The Real Challenge for RDF is Yet to Come

One often overlooked advantage that RDF offers is its deceptively simple data model. This data model trivializes merging of data from multiple sources and does it in such a way that data about the same things gets collated and de-deduplicated. In my opinion this is the most important benefit of using RDF over other open data formats.

Paradoxically this excellent feature is also a significant factor in the slow adoption of RDF. The reason is that RDF is a general solution to the problem of merging disparate types and sources of data. If you don’t have that problem then RDF will always look inefficient, verbose and obtuse to you. Even if you are merging data today you’re most likely only doing it from a few known sources and it’ll be easier to write some custom code to do it for you.
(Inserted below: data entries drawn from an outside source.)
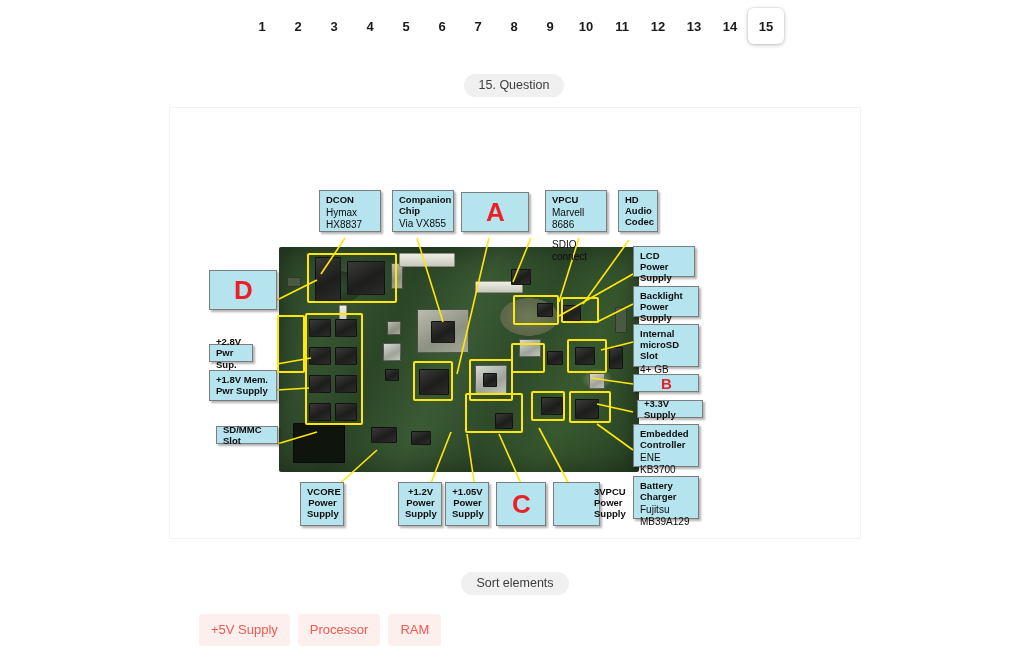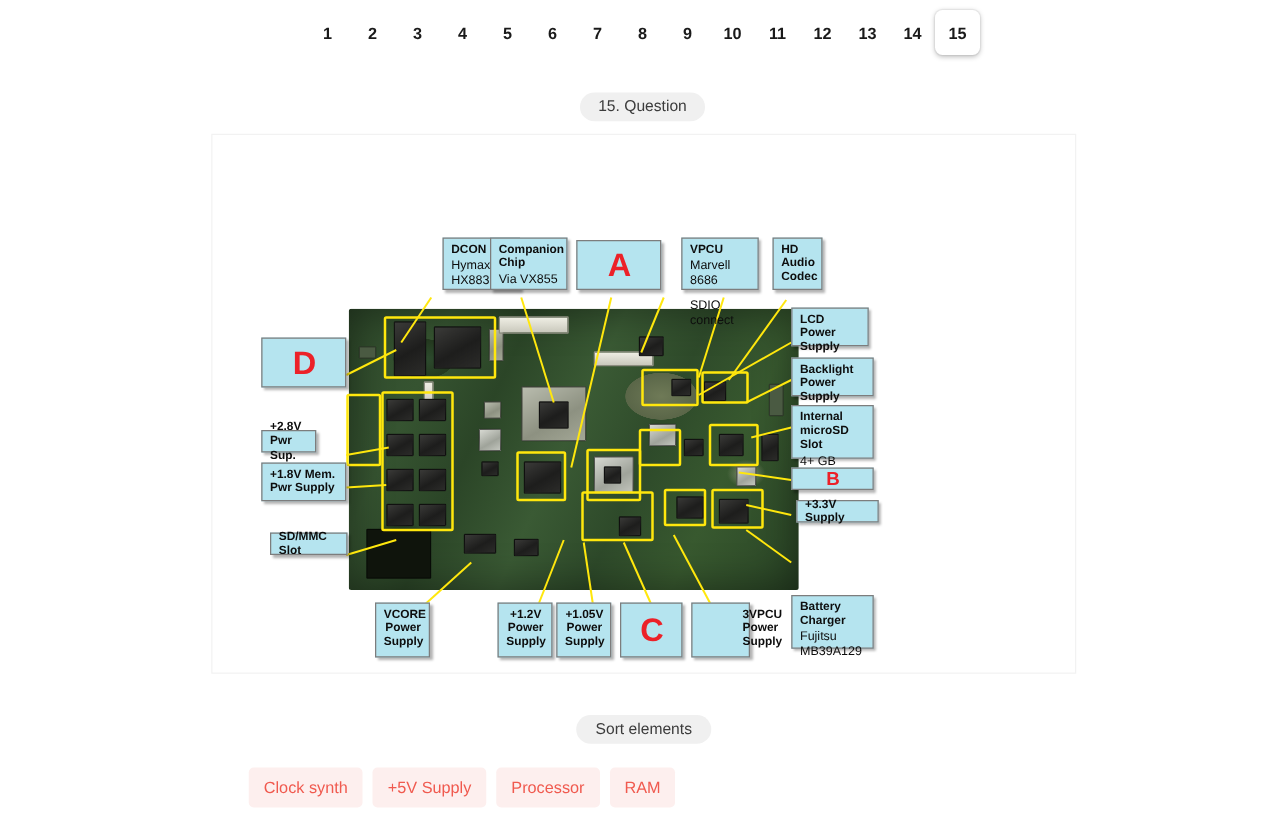"DCON" div.callout { margin-left: 35px -> none }
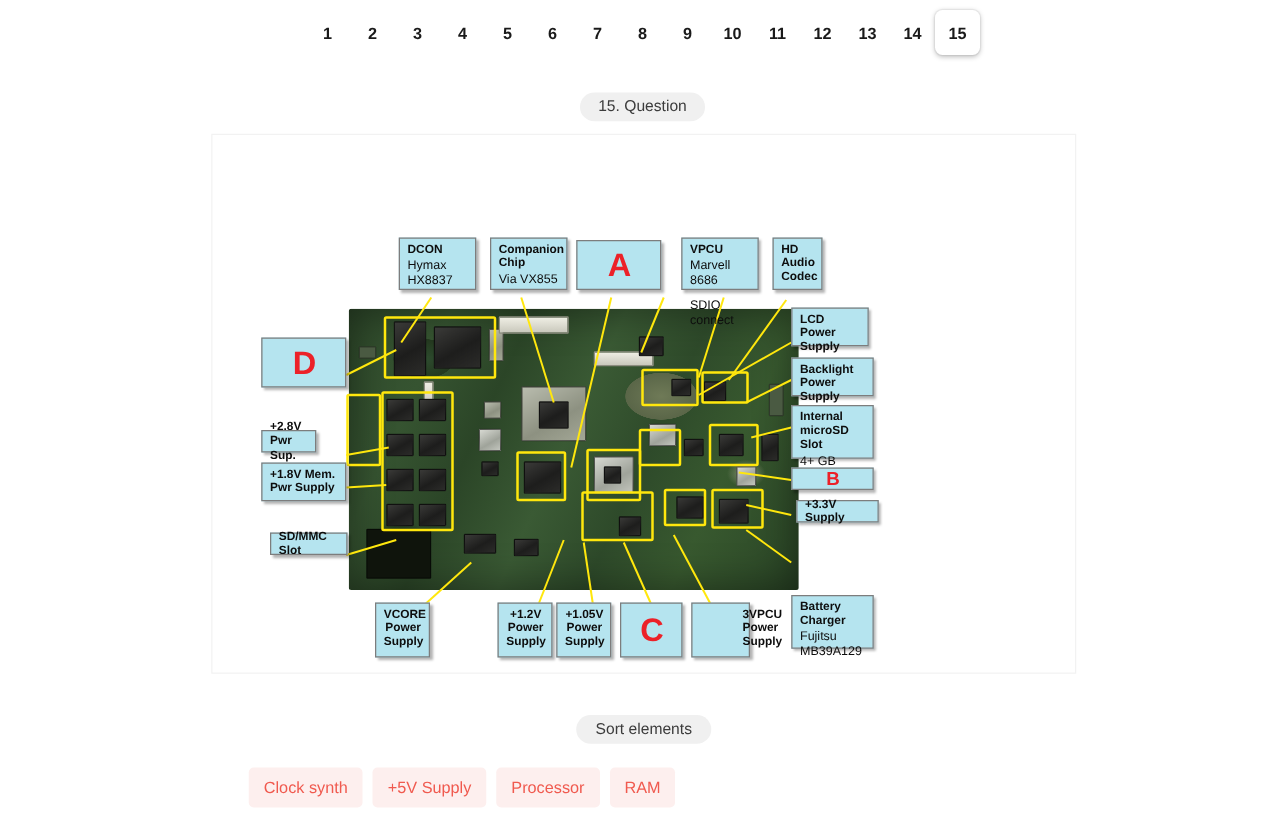"Embedded" div.callout { html: none -> <div> <span>Embedded</span> <span>Controller</span> <span>ENE KB3700</span> </div> }
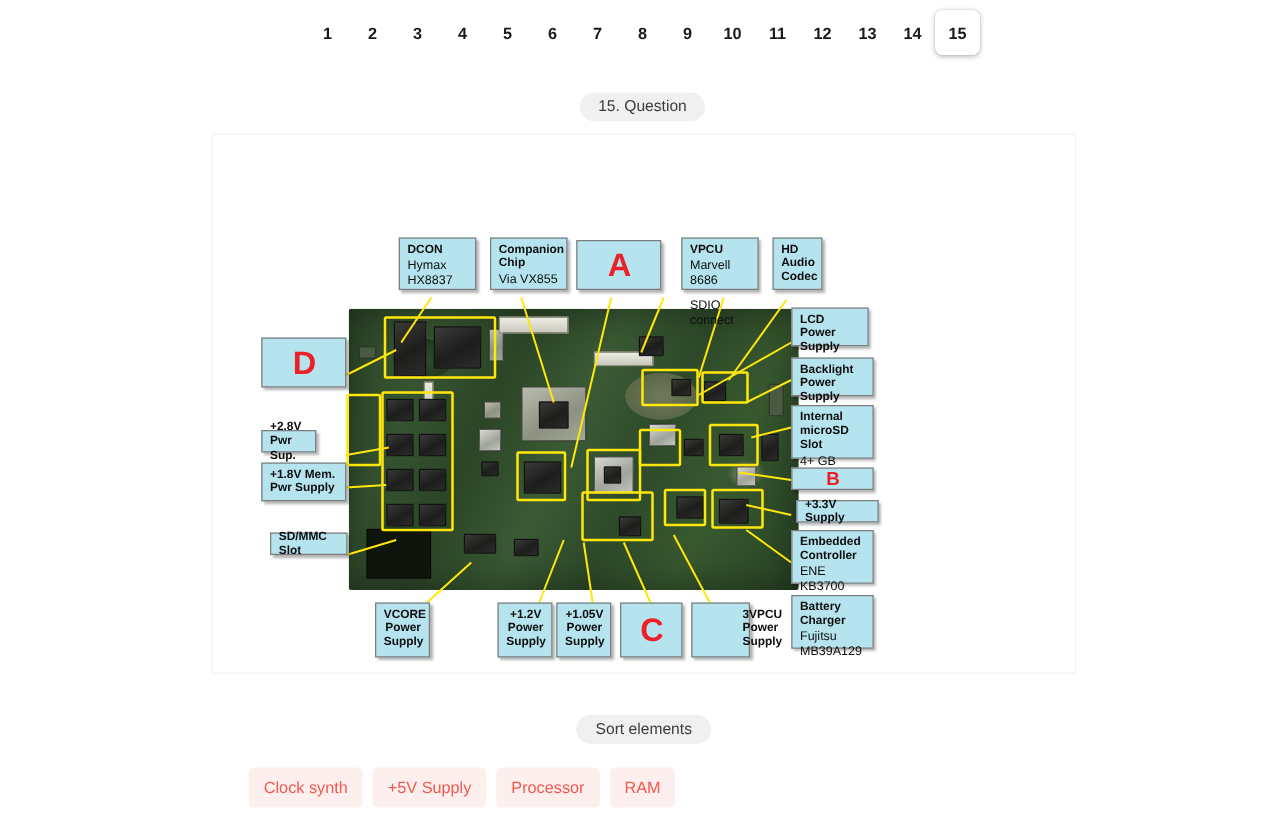"Clock synth" div.drag-chip { html: <div>Clock synth</div> -> none }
I’ve heard many other arguments for the slow adoption of RDF over the years ranging from perceived deficiencies in the RDF model through obtuse XML formats and all the way up to techies being blamed for being bad at explaining RDF. I’ve been guilty of complaining long and hard about blank nodes and status codes. In reality, none of these things have any impact on the rate adoption of RDF because people won’t use it until they have the problem it solves.

This is a typical characteristic of technical paradigm shifts. No-one thought they had the problem of not being able to speak to anyone they liked wherever they were until the cellphone arrived and shifted expectations.

Right now, no-one realises they have the problem of not being able to merge and combine data from thousands of different primary sources. Most people aren’t thinking about it and those that do are facing an economic barrier, not a technical one. We know a general technical solution exists but the benefit/cost ratio needs to be high enough to warrant using a general solution over a custom one and today the costs of integrating data at scale are too high for most even given the massive benefits that could be possible.

There are organisations that are already merging and regularising data from thousands of sources but they’re paying the cost side of the equation just to get at the massive value they can generate. Government security agencies do it as do the largest consumer retailers and logistics firms. Google has a mission to organise the world’s information and we’re right in the middle of the big data startup era where founders and VCs are predicting huge returns from combining data at scale. Today these activities are seen as competitive advantage. That means there’s not much appetite for promoting a general solution that drives the costs close to zero and lets everyone get in on the game. A very few pioneers, notably Garlik, are using open standards like RDF to merge their data.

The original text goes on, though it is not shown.